Diğer örnekler;1970’lerde Hristiyan Demokrat lider Aldo Moro’nun öldürülmesiyle vahşice engellenen, Berlinguer liderliğindeki İtalyan eurokomünistleri ile “Tarihsel Uzlaşma”, 1980’lerde Penta Partito( Siyasi yelpazenin tüm eğilimlerini kapsayan beş partili koalisyon), 2006’da arkasına aldığı büyük küresel desteği, sahip olduğu geniş medyatik güçle pekiştiren Berlusconiye karşı, Prodi önderliğindeki Zeytin Ağacı (merkez-sol) kazandığı zafer…
Tarihimiz ise, Kurtuluş Savaşımızın provası niteliğindeki destansı Çanakkale savunması ve zaferi ile 1915’lerde başlayıp 1920’lere uzanan Kuvayi Milliye sürecinde, çağları aşan bir liderin önderliğindeki geniş bir milli koalisyonun zafere ulaşması sonucu, tüm mazlum milletler için eşsiz bir örnek oluşturmuştur.
Neden Milli Merkez?
Çünkü,
*Özellikle son 10 yıldır millet olmaktan ümmet olmaya doğru hızla dönüştürülen Türkiye’de değişmeyen ‘tek şey’ olan AKP ile yola devam etmek, 2013-2015 seçimler süreci sonunda emperyalizmin taleplerine, özetle Türkiye’nin ve Türk milletinin siyasi, fiziki ve moral anlamda küçültülmesine iyice meşruiyet kazandıracak,
*Zaten “sisteme” angaje olagelmiş siyasal iktidar, “yaratılacak büyük Kürdistandan siz de nemalanacaksınız” havucu ile Ortadoğu bataklığında gayri meşru ortaklıklar, ahlaksız tekliflerle evdeki bulguru, emperyalizmin kendisine asla yedirmeyeceği Dimyat’ın pirinci için riske edecek,
*Artık, açıkça görülüyor ki, “millet” ve “cumhuriyet” verilecek(1), “iktidar”, “alla Turca dikta başkanlık” “Anadolu Federasyonu” alınmaya ve bir sürü hukuksuzluğun, yolsuzluğun hesabını “bağımsızlaştırılacak” yargı önünde vermekten kaçınılmaya çalışılacak,
İşte bunun için, gerçekten millet olduğumuzu dünya aleme göstermek için Milli Merkez…
Sonuç:
Evet, Milli Merkez her görüşteki sade vatandaşların maddi, manevi katkıları, isimsiz kahramanların hiçbir karşılık gözetmeksizin emek ve özverileri ile oluştu; yoku var eden bir partinin disiplinli örgütü, öncü kadın çalışmaları ile yurdun 150’i aşkın köşesinde Milli Anayasa Forumlarında her görüşten onbinlerle çoşku içinde kucaklaştı ve nihayet Ankara’da “mitinge dönüşen” bir kurultay yaptı.

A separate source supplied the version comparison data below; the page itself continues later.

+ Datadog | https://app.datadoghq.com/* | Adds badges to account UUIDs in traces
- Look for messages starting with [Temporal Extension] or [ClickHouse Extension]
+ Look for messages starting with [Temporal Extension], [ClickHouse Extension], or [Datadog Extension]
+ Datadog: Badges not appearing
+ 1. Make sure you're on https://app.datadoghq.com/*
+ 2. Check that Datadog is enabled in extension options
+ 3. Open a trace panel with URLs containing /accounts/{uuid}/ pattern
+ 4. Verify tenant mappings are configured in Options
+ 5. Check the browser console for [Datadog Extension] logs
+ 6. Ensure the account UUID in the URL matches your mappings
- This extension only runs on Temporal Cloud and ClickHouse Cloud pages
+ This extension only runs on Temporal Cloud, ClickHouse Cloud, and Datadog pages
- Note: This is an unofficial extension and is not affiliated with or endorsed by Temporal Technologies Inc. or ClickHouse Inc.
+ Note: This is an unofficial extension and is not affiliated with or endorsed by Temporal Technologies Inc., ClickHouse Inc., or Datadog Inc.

Ama yetmiyor…Başta muhalefet partileri olmak üzere meclis içi ve dışı gidişattan kuşku duyan tüm güç ve kesimlerin ideoloji ya da siyasi eğilim ve tercihlerini bir sonraki döneme erteleyerek bağımsızlık, eşitlik, özgürlük ve adalet yolunda karşılık beklemeden, ikbal aramadan yavaş yavaş yıkılan Cumhuriyeti ve kurumlarını rehabilite etmek, onarmak programında birleşmeleri, bütünleşmeleri, Milli Merkezi büyütmeleri, daha geniş kitlelere taşımaları gerekiyor…

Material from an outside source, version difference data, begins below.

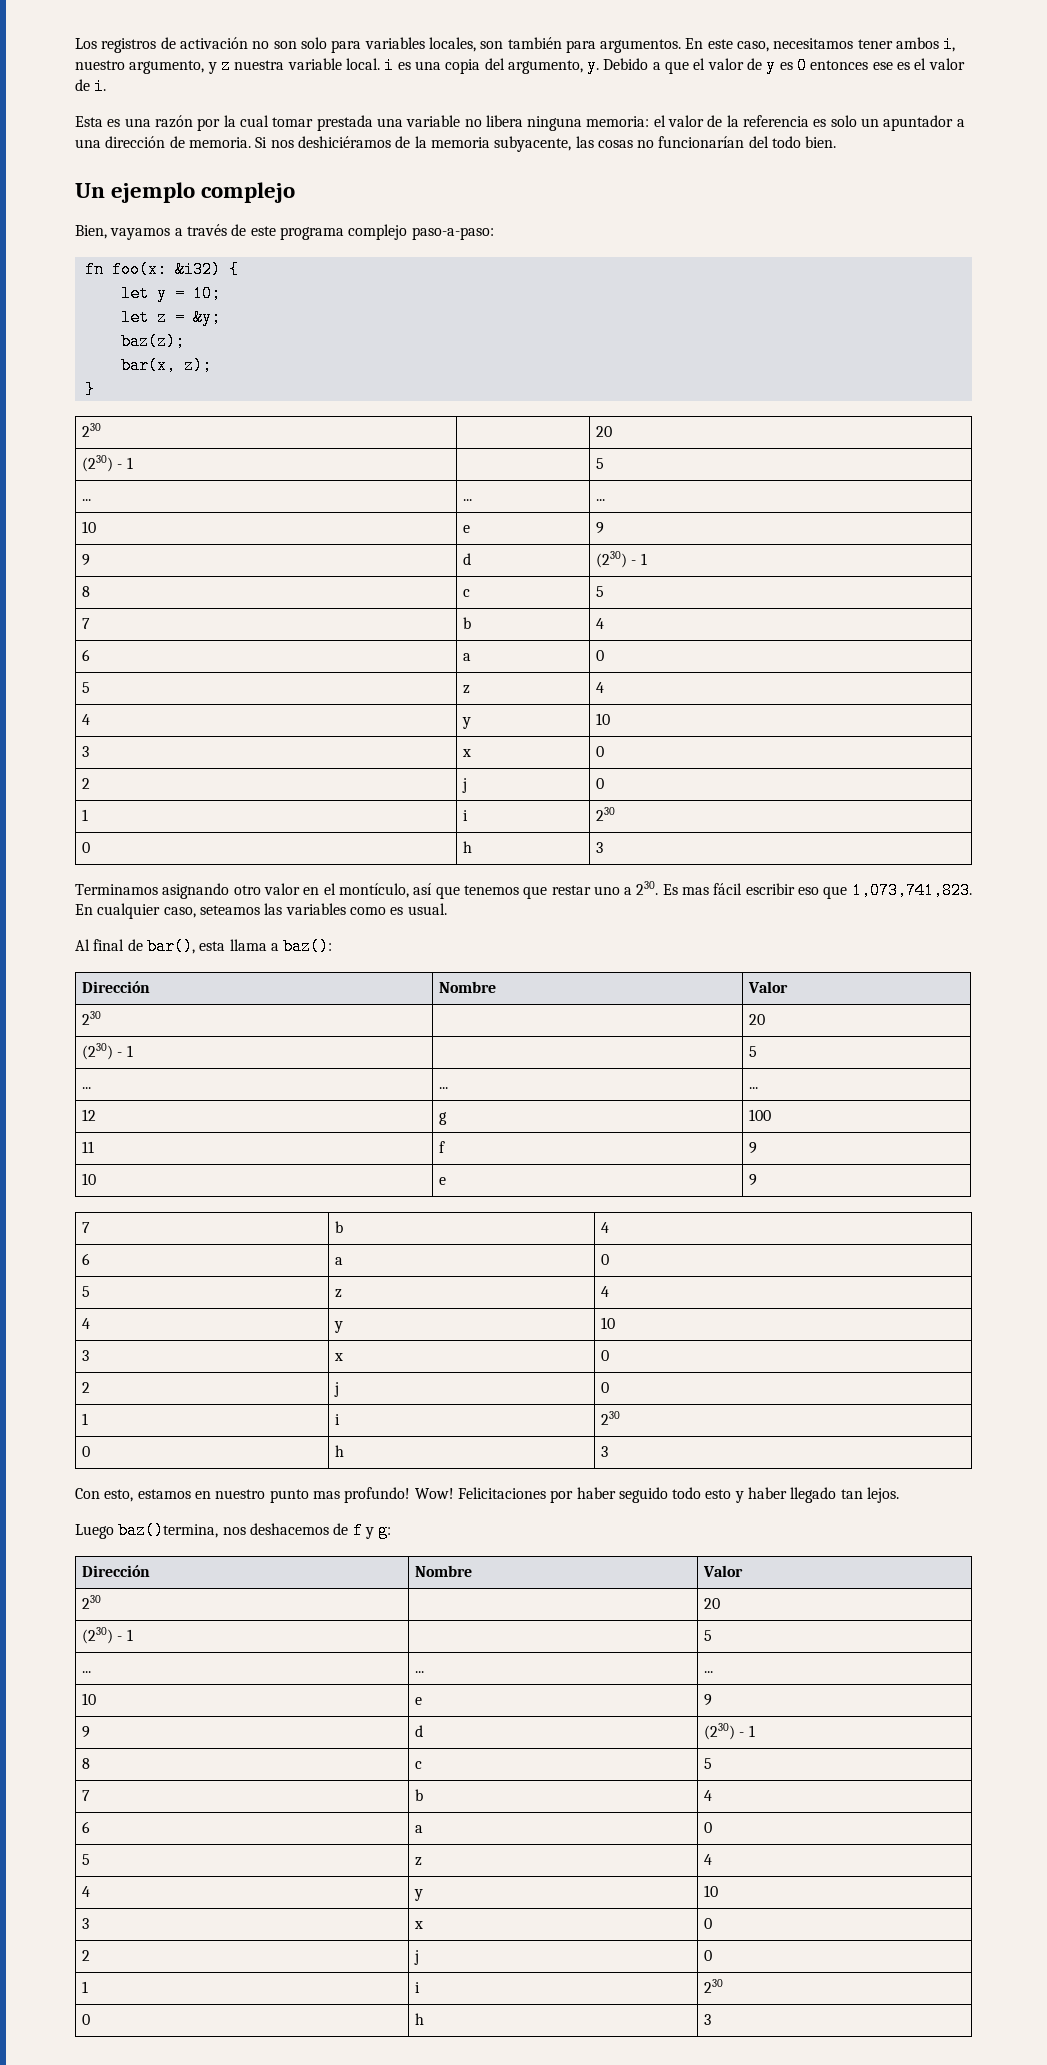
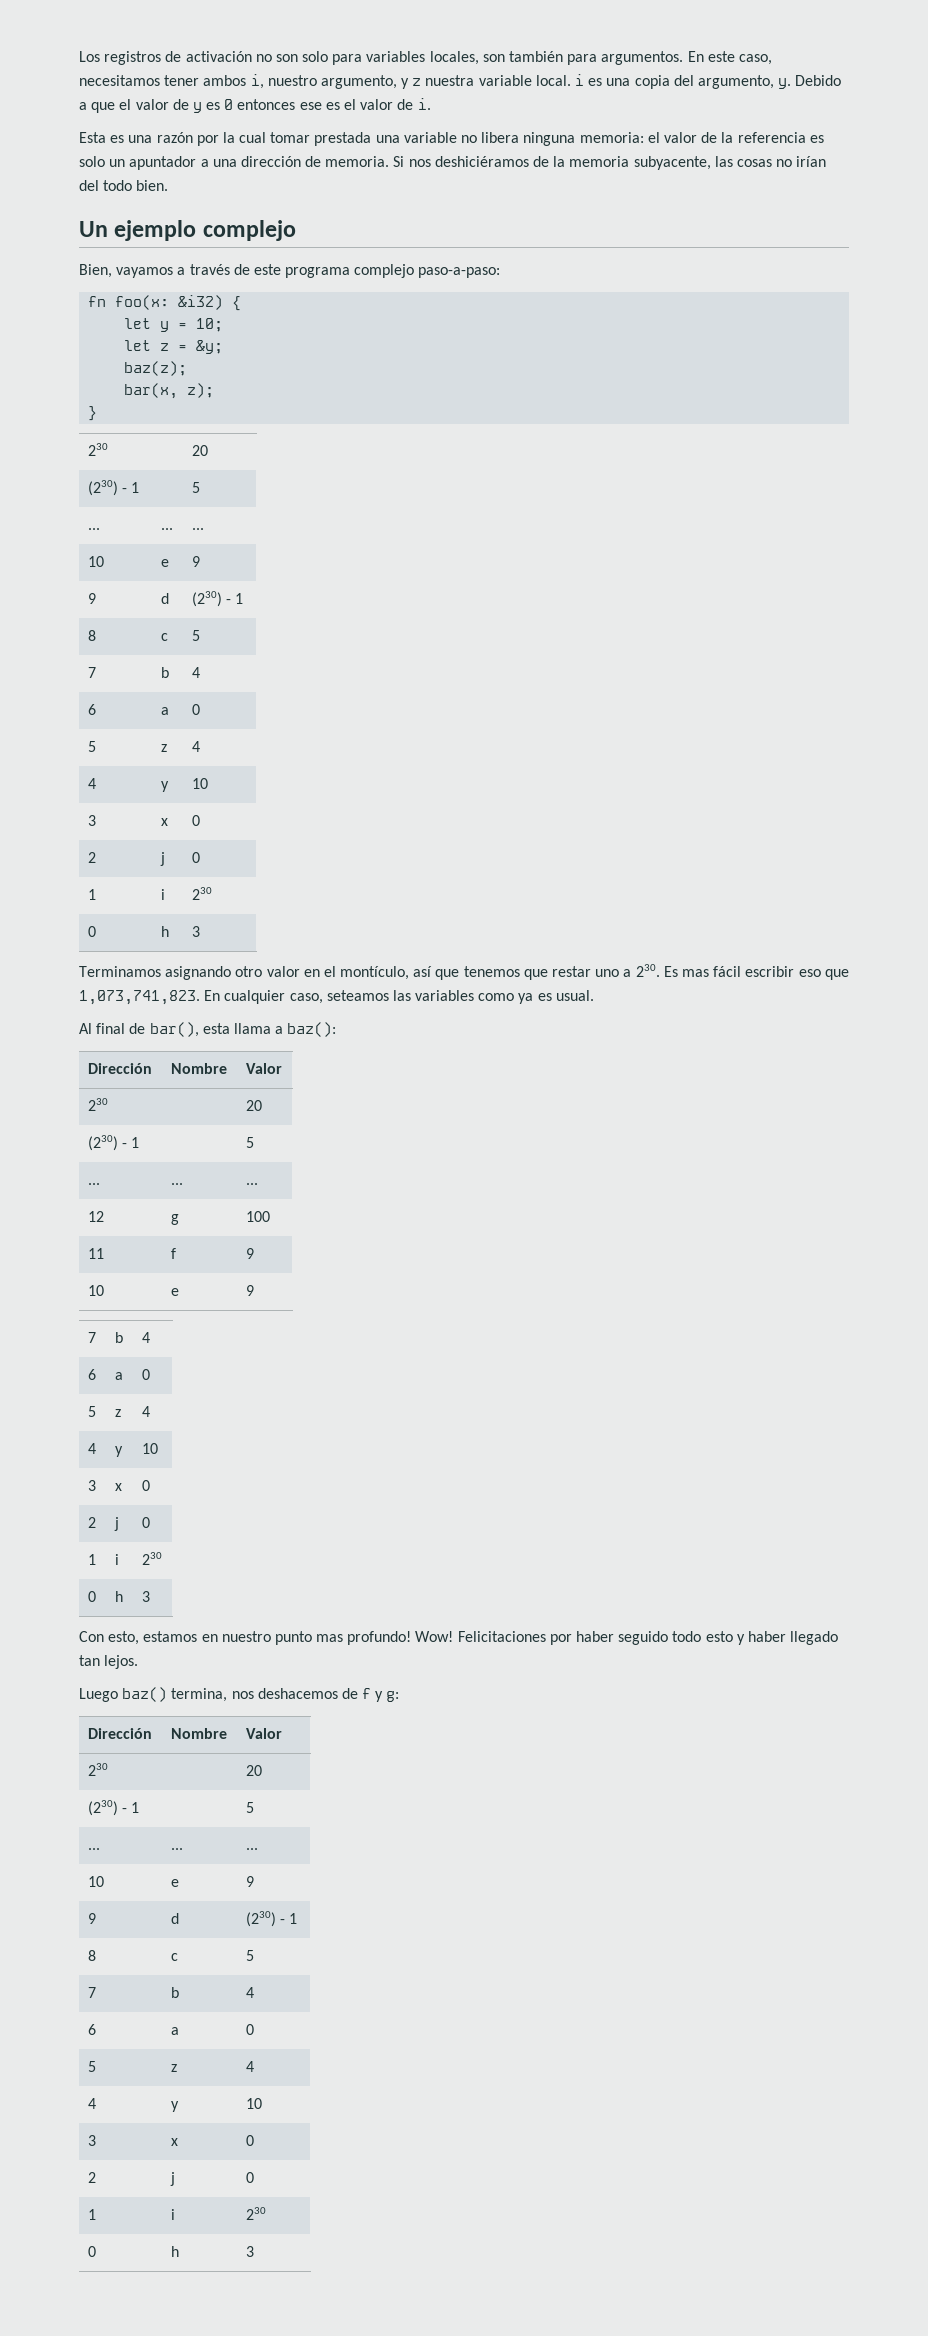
- Si nos deshiciéramos de la memoria subyacente, las cosas no funcionarían del todo bien.
+ Si nos deshiciéramos de la memoria subyacente, las cosas no irían del todo bien.
- En cualquier caso, seteamos las variables como es usual.
+ En cualquier caso, seteamos las variables como ya es usual.
- Luego baz()termina, nos deshacemos de f y g:
+ Luego baz() termina, nos deshacemos de f y g:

Yoksa, köprüden önce son çıkışta, “Cumhuriyetin” ve “Milletin” vebali başta muhalefet partileri olmak üzere tüm kayıtsız kalanların olacak, çocuklar babalarına “Baba harpte ne yaptın?” diye mutlaka soracaklardır!
(1)”Cumhuriyetin yanlış kurulduğunu, yıkılıp yeniden kurulacağını” “Bizim Cumhuriyetimiz dünyada kurulmuş en iyi, en güçlü Cumhuriyettir” diyen Hocaların hocası Sn. M. Soysal’ın öğrencisi oldukça Baskın bir akil adem, akademisyenin söylemesi ne yaman bir çelişki…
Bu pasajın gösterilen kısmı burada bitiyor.